Nunca es tarde para que la justicia se haga sentir, para que el derecho pueda rendir cuentas positivas y se establezca con ética, sabiduría y rigurosidad el verdadero peso de la ley.
Lo importante es que se dio el segundo paso para rastrear, indagar y establecer los elementos conexos que evidencien a personas que de forma inmoral todavía pueden darse el lujo de exhibirse como inocentes.
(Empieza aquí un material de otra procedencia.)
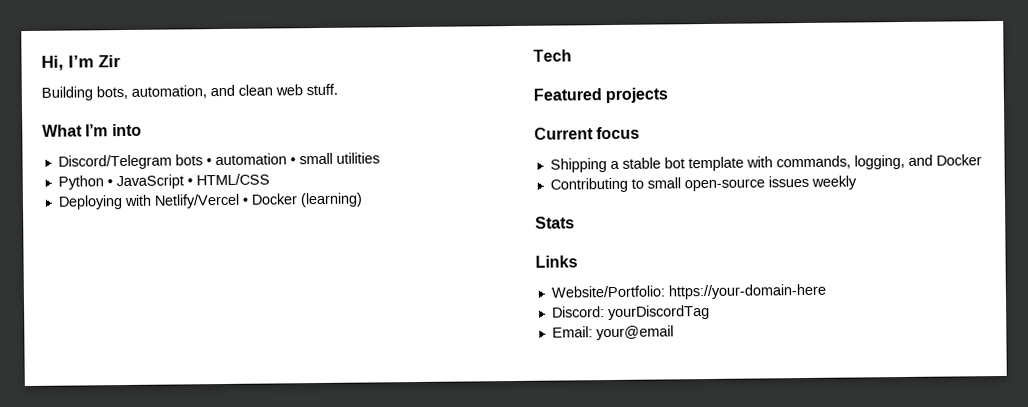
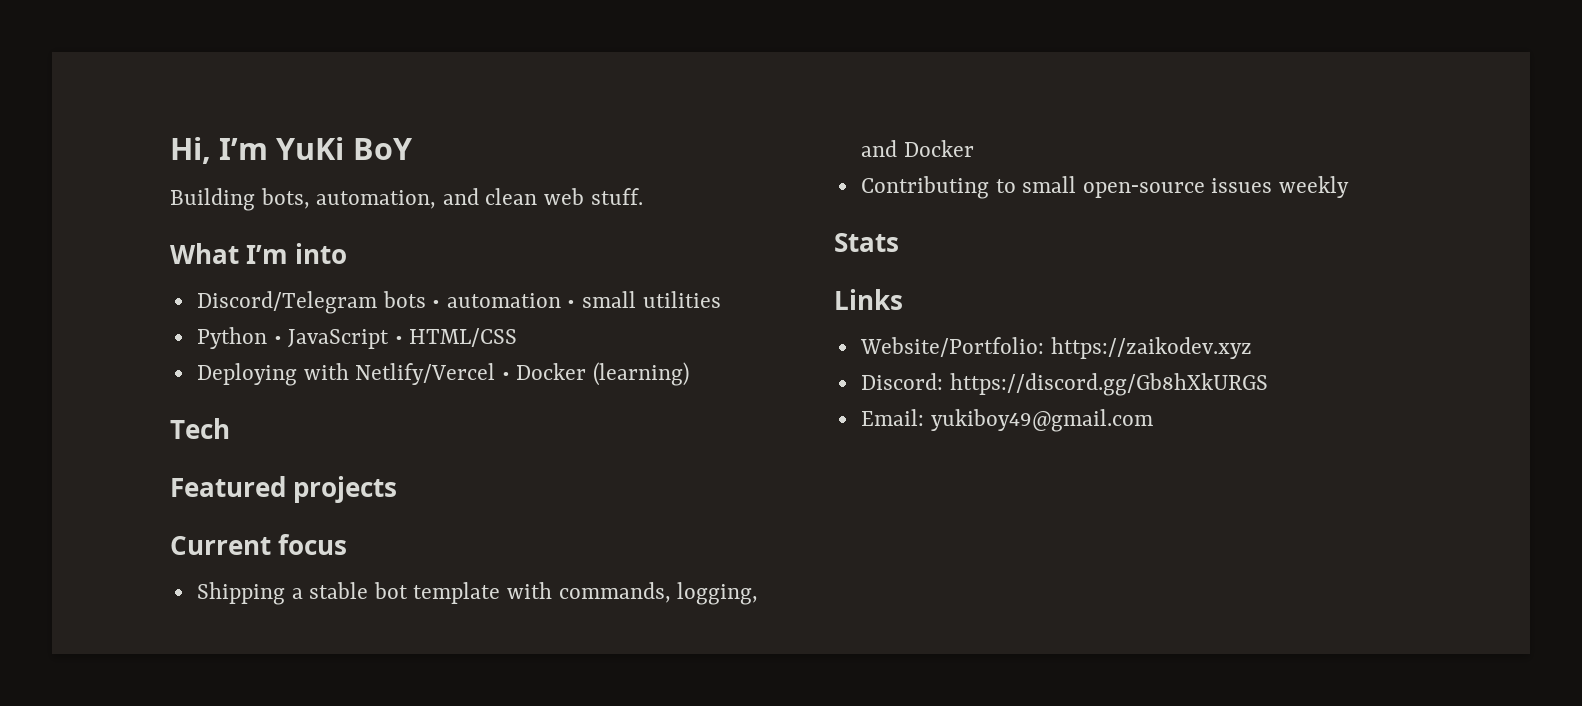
- Hi, I’m Zir
+ Hi, I’m YuKi BoY
- Website/Portfolio: https://your-domain-here
+ Website/Portfolio: https://zaikodev.xyz
- Discord: yourDiscordTag
+ Discord: https://discord.gg/Gb8hXkURGS
- Email: your@email
+ Email: yukiboy49@gmail.com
Un altibajo que puede presentarse para el procurador Novoa es el caso tan sonado de los delitos electorales, en el que el mismo Presidente de la República es señalado junto a otros servidores públicos de su confianza.
La sociedad renueva bríos con la presencia del procurador Alberto Novoa, y si bien es cierto que es difícil llegar a la raíz del problema, su actuar característico como ejecutor probo del derecho augura respuestas que levantarán la moral y la autoestima de un pueblo que ha sido esquilmado por los abusos reiterados de los corruptos.
Debemos emprender el camino para la defensa de la justicia. El Procurador sabe que cuenta con esa beligerancia, pues el pueblo es amante de la libertad y de la igualdad.